## Problem details
Give a verbatim copy of the data, leaving the pictures out.
Entries supplied: Begin
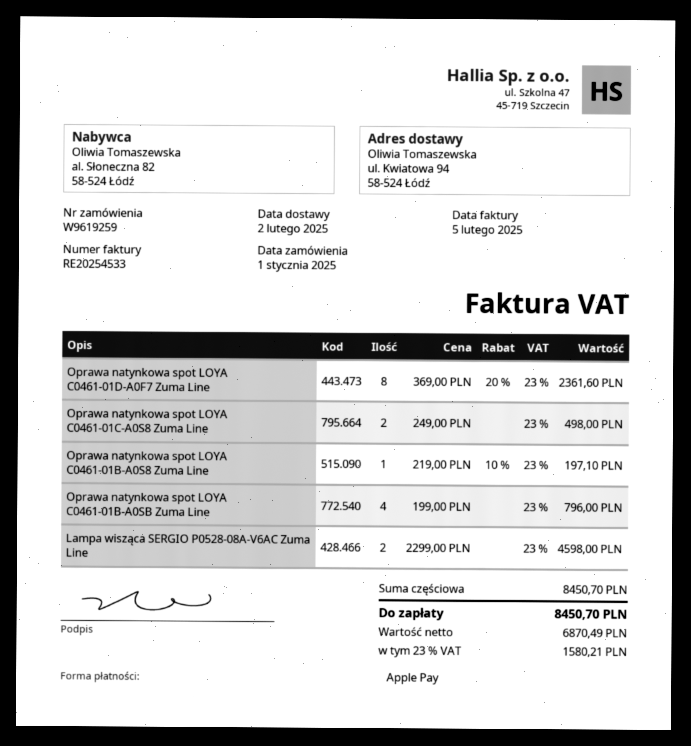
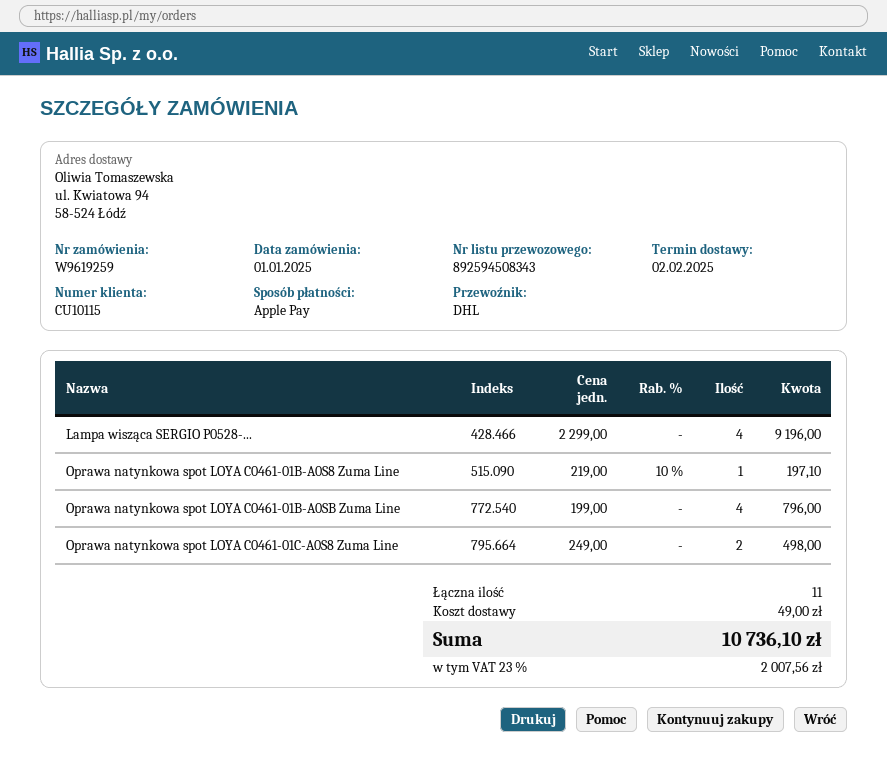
Oprawa natynkowa spot LOYA C0461-01D-A0F7 Zuma Line: 8 x 369.00 - 20% = 2361.60 -> none
Lampa wisząca SERGIO P0528-08A-V6AC Zuma Line: 2 x 2299.00 = 4598.00 -> 4 x 2299.00 = 9196.00
shipping: none -> 49.00
tax: 23% = 1580.21 -> 23% = 2007.56
total: 8450.70 -> 10736.10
Entries supplied: End
## Worked solution
Oprawa natynkowa spot LOYA C0461-01D-A0F7 Zuma Line: 8 x 369.00 - 20% = 2361.60 -> none
Lampa wisząca SERGIO P0528-08A-V6AC Zuma Line: 2 x 2299.00 = 4598.00 -> 4 x 2299.00 = 9196.00
shipping: none -> 49.00
tax: 23% = 1580.21 -> 23% = 2007.56
total: 8450.70 -> 10736.10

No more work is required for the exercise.